In general though it's a good examination of the fascist mentality eg the appeal of being a soldier and why you'd leave that and how awful both fascism and the dominant liberal capitalist order destroy the individual.

I'll just leave some good quotes to give you a feel for it

"I love my Fatherland since it has won back its honor. For now, I have my own back, too. I don’t have to beg any more. I needn’t steal. Everything’s different today – will always be different.
Next time there’s a war, we shall win it. Guaranteed!
All our leaders extol peace – but my comrades and I wink at one another. Our leaders are cunning and shrewd, they’ll get the better of the others, for they’ve mastered the art of lying like none of the rest.
Without lies, life is impossible.
And we’re getting readier every day."

"He’s another that looks away when he sees us on the march. He can’t stand us soldiers, because he hates the armament industry – as if it were the most anxious problem in the world whether an armament manufacturer should make profits or not!
If he supplies the right goods, let him. First-class cannon, munitions and the rest. For us today there’s no longer a problem there. For we have recognized that the highest thing in human life is the Fatherland. There is nothing of greater significance. All else is nonsense – or at best very near it.
When things are going well with the Fatherland, they’re going well with every one of its children. If they’re going badly, perhaps it doesn’t mean that everybody is in a bad plight, but the few exceptions can’t make money for long out of the suffering of the living body of the State.
And things only go well with the Fatherland if its name is feared, if it has its own sharp weapon.
We are its weapons. I too am part of them."

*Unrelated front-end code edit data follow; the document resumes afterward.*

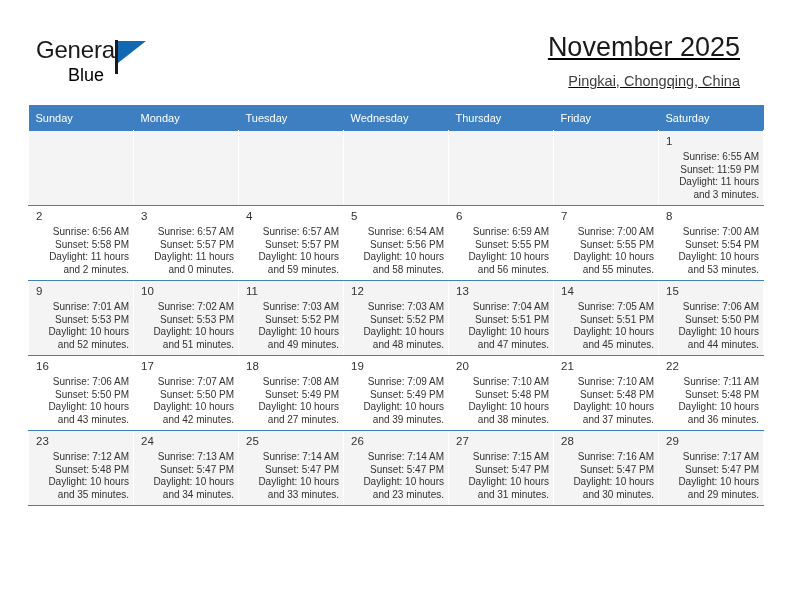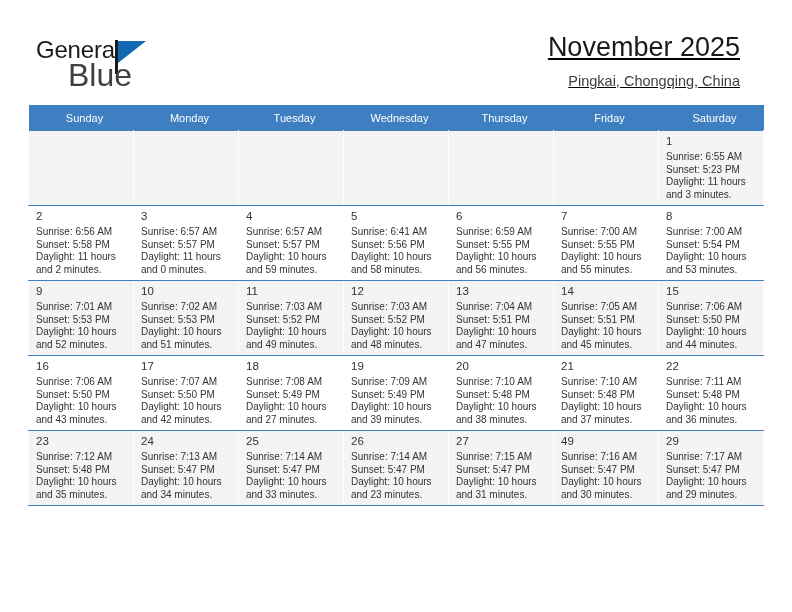"Blue" .logo-blue { color: #404040 -> #000000; font-size: 32px -> 18px }
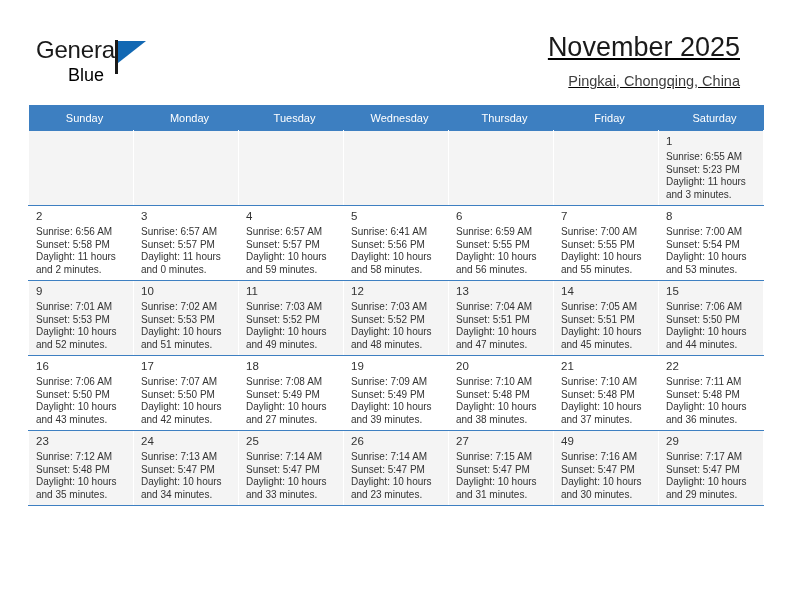"Sunday" .calendar th { text-align: center -> left }
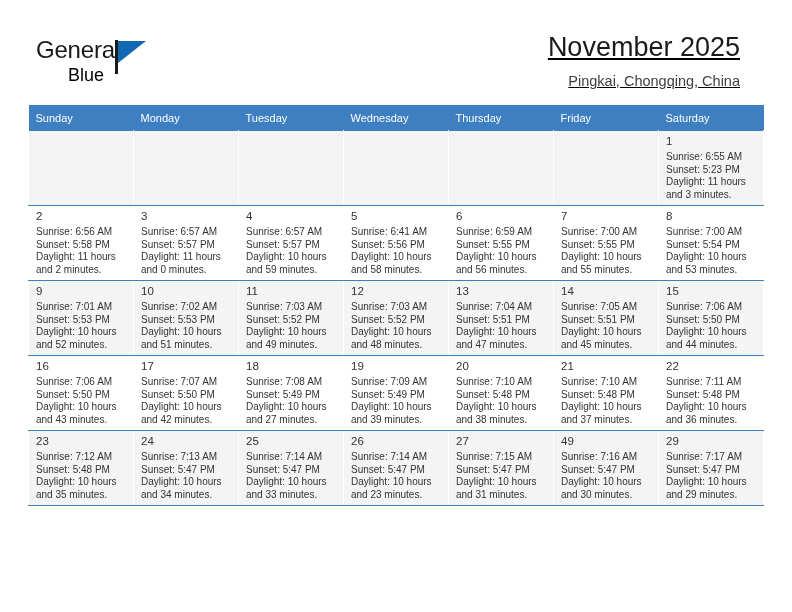"Sunrise: 6:55 AM" .dayinfo { text-align: none -> right }
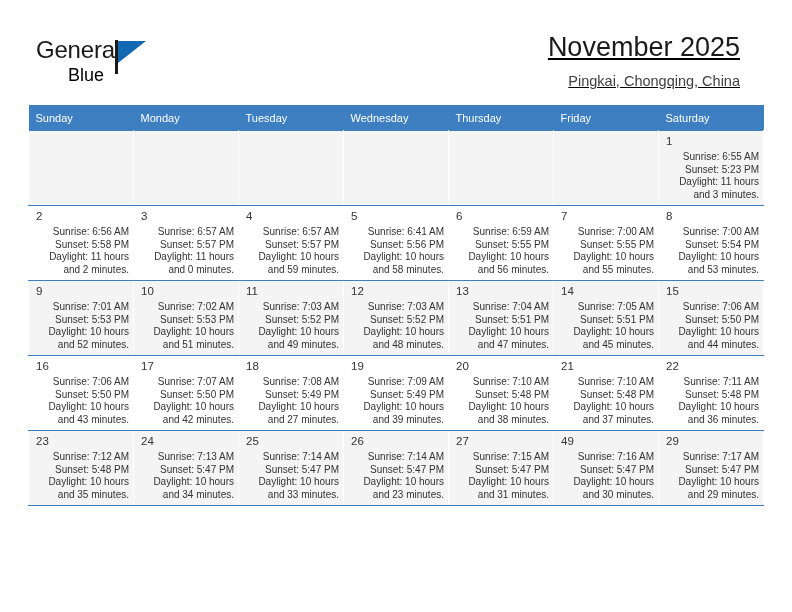"Sunset: 5:23 PM" div { text: 5:23 -> 11:59 }
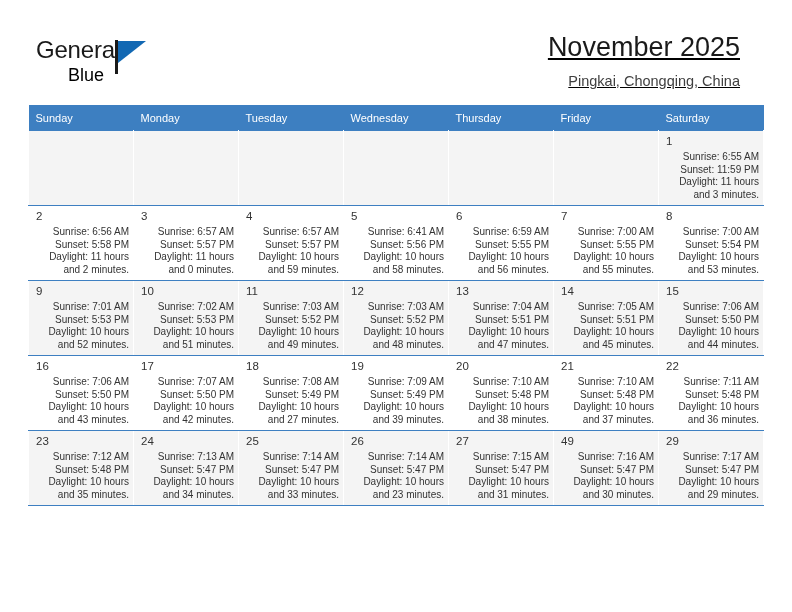"Sunrise: 6:41 AM" div { text: 6:41 -> 6:54 }
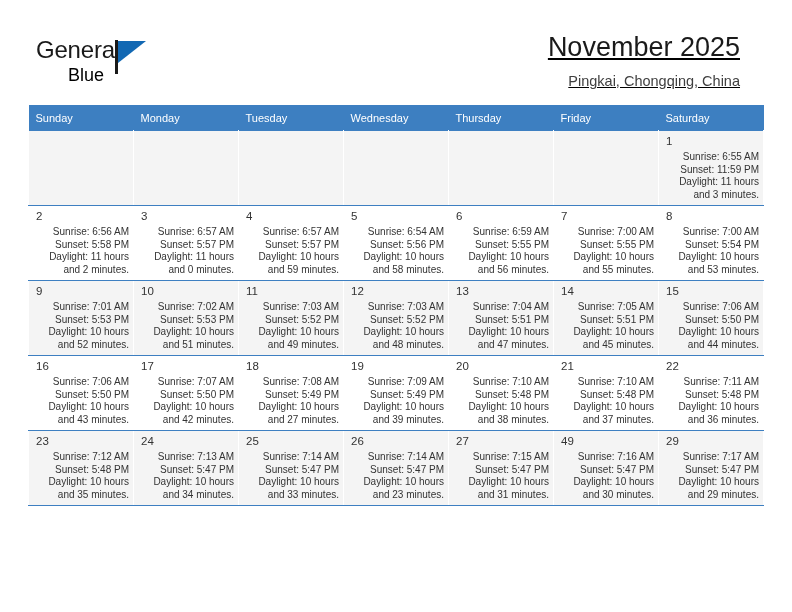"49" div.daynum { text: 49 -> 28 }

"For we no longer need a blessed eternity since we’ve learned that the individual doesn’t count. Only when he’s in line with the rest does he count for anything. For us, there is only one eternity – the life of our people. And only one divine duty – to die for the life of our people All the rest is out of date now."

"“Well, the individual doesn’t count.”
It was I who gaped now.
Doesn’t count?
Hadn’t I said that myself once? How senseless it sounded!
“We’ve got to make our business pay, and business competition is the same thing as war, my friend, and as you ought to know, you can’t win a war with gloves on!”"

"It should not be that the individual counts for nothing, even if she’s the humblest of the humble. Whoever believes that should be blotted out"
… (altro)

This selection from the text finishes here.